Mas o conflito, então, se estabeleceu quando o vice-prefeito passou a defender a recuperação paulatina da empresa, com a manutenção do serviço de coleta de lixo. A afirmação só veio após a Justiça do Trabalho suspender, através de liminar, o edital de terceirização. Mas mudou o janeiro e, sem o edital em suas mãos, Purini passou a massificar ações de saneamento da Emdurb como alavancas para tentar mostrar que o serviço de coleta poderia ficar sob sua responsabilidade.
Mas o pano de fundo da questão pode ser levantado por pelo menos outros dois indicadores. Por razões que só o processo eleitoral pode desvendar, Purini vê agora o anúncio de que a gestão do lixo será tirada de sua mãos, com Tuga afirmando que, a partir de agora, o edital de licitação será realizado pela Prefeitura. Na mesma fase, há algumas semanas, caiu o diretor de Limpeza Pública da Emdurb, Jorge Monteiro, parceiro da dupla Tuga-Purini desde a corrida eleitoral e principal articulador também do processo de terceirização. Até hoje, o silêncio de Monteiro incomoda.
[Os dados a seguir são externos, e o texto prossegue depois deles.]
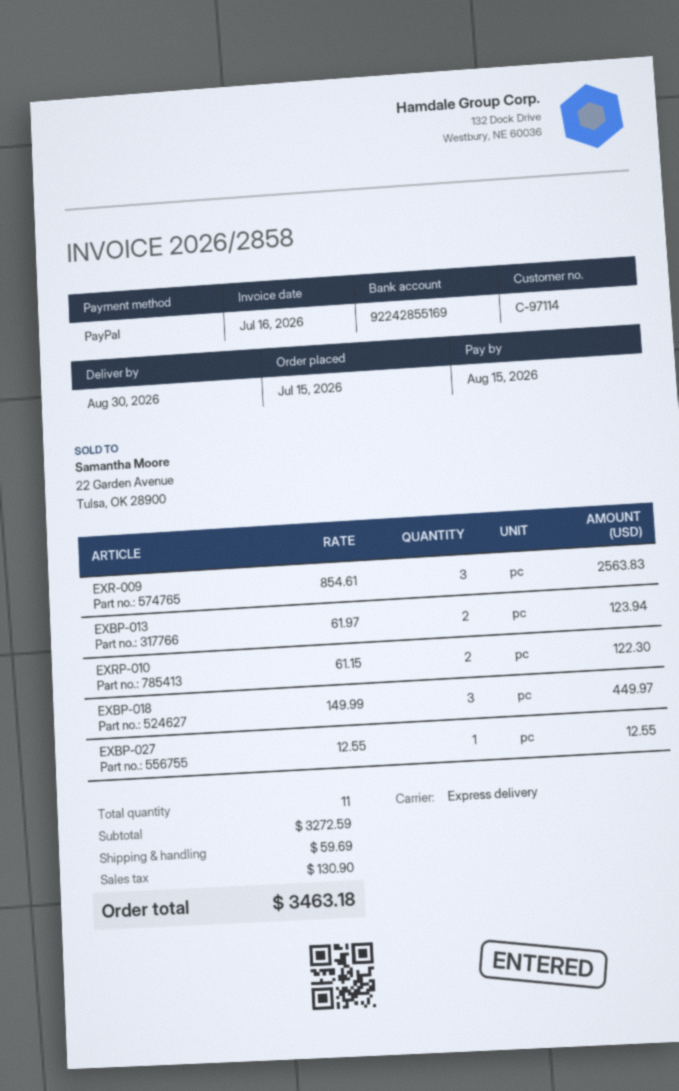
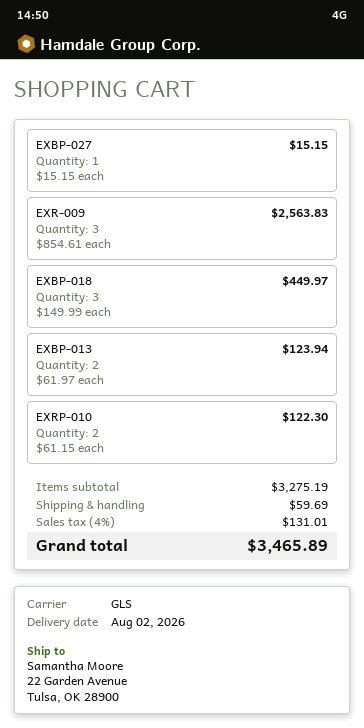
delivery date: 2026-08-30 -> 2026-08-02
shipping method: express -> GLS
EXBP-027: 1 x 12.55 = 12.55 -> 1 x 15.15 = 15.15
subtotal: 3272.59 -> 3275.19
tax: 130.90 -> 131.01
total: 3463.18 -> 3465.89

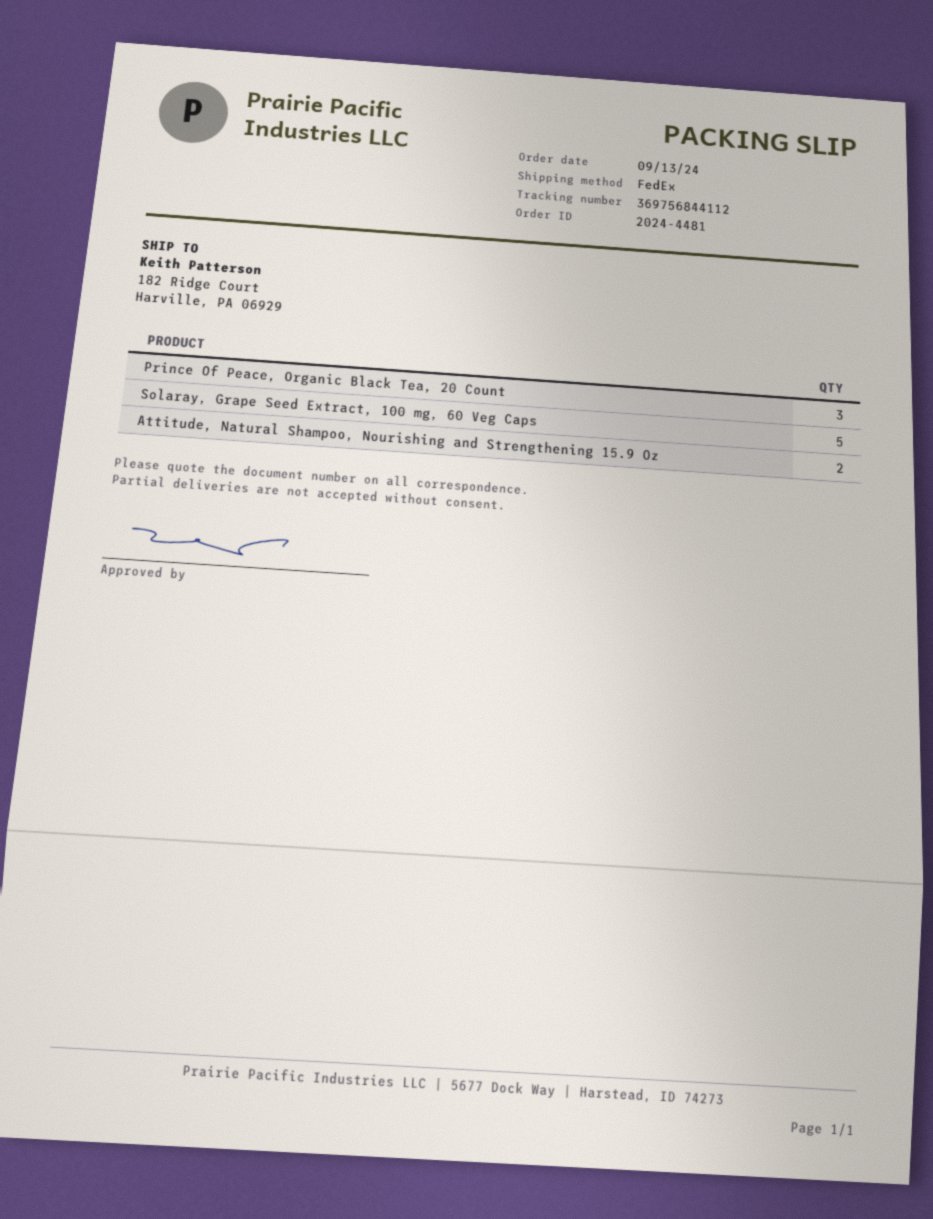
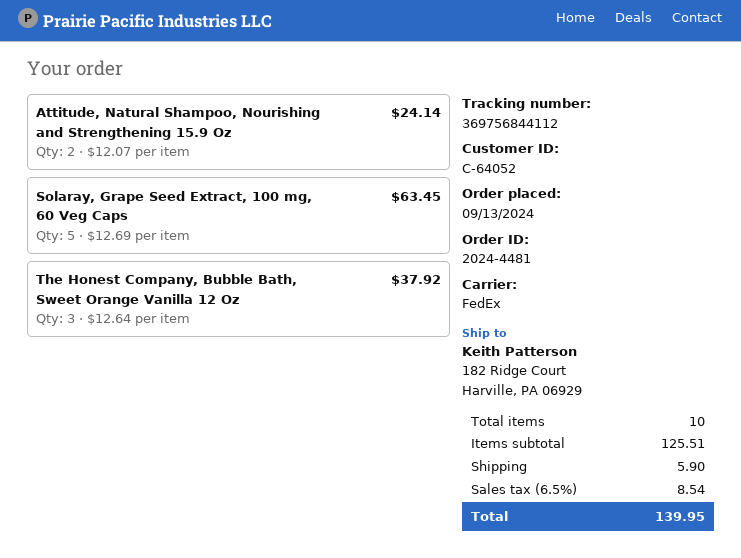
Prince Of Peace, Organic Black Tea, 20 Count: 3 -> none
The Honest Company, Bubble Bath, Sweet Orange Vanilla 12 Oz: none -> 3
Para o chefe de Gabinete, Paulo Sérgio Canalli, a falta de alternativa à solução das dificuldades no serviço de coleta exige que o prefeito resolva o problema. “O prefeito não mudou de posição, continua a Emdurb deficitária, sem condições de investir na substituição da frota ultrapassada por caminhões novos e com a coleta atendendo a apenas 60% da cidade. Se a licitação não pode ser feita pela Emdurb, então o Executivo assume o edital”, resume.
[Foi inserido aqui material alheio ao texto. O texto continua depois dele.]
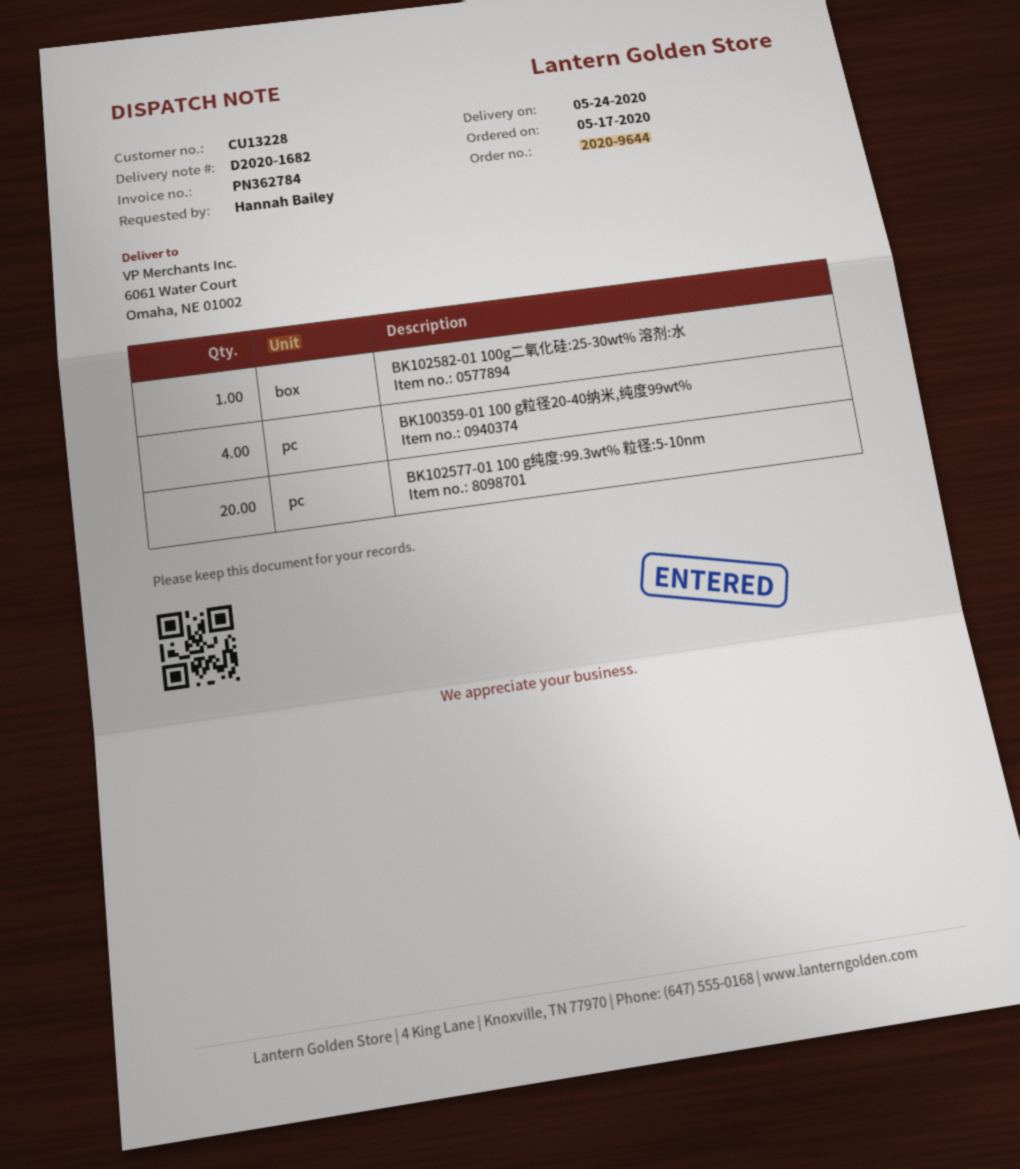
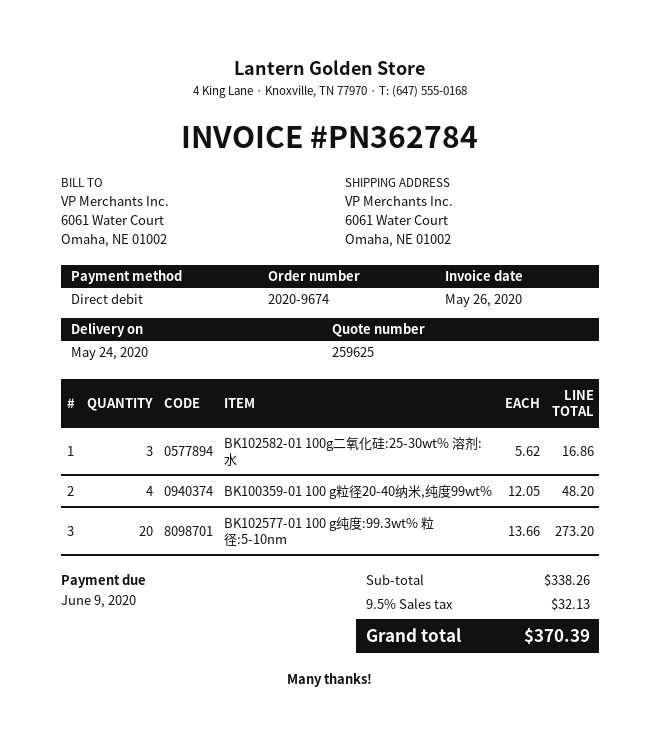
order number: 2020-9644 -> 2020-9674
BK102582-01 100g二氧化硅:25-30wt% 溶剂:水: 1 -> 3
Já Purini repete que o custo operacional da Emdurb caiu. “O custo da empresa hoje é menor do que em 2005, nós fizemos 110 demissões e reduzimos a estrutura, economizando R$ 130 mil por mês. Acertamos as escalas da coleta e hoje temos caminhões de reserva parados à noite. Temos condições de tocar o serviço e, com a correção do valor da tonelada do serviço o equilíbrio se mantém”, ressalta, apesar de reconhecer que a questão central continua sendo os milhões da dívida herdada das gestões passadas na Emdurb.
Ainda nesta semana, está previsto que Purini e Tuga voltarão a se reunir para discutir a adequação dos custos dos serviços. Purini não fala publicamente, mas a economia de R$ 130 mil foi por água abaixo com a transferência da despesa de R$ 70 mil mensais do vale-compra da prefeitura para a empresa e a majoração da folha a partir dos 5,03% de reposição salarial executados pelo Executivo.
O esforço do saneamento se esvaiu e agora o vice ainda corre o risco de ter a gestão do lixo tirada de suas mãos. Com ela, lá se vai o tema para baixo da marquise estrutural do governo, este sim o foco do incêndio ainda a ser evitado pelo governo.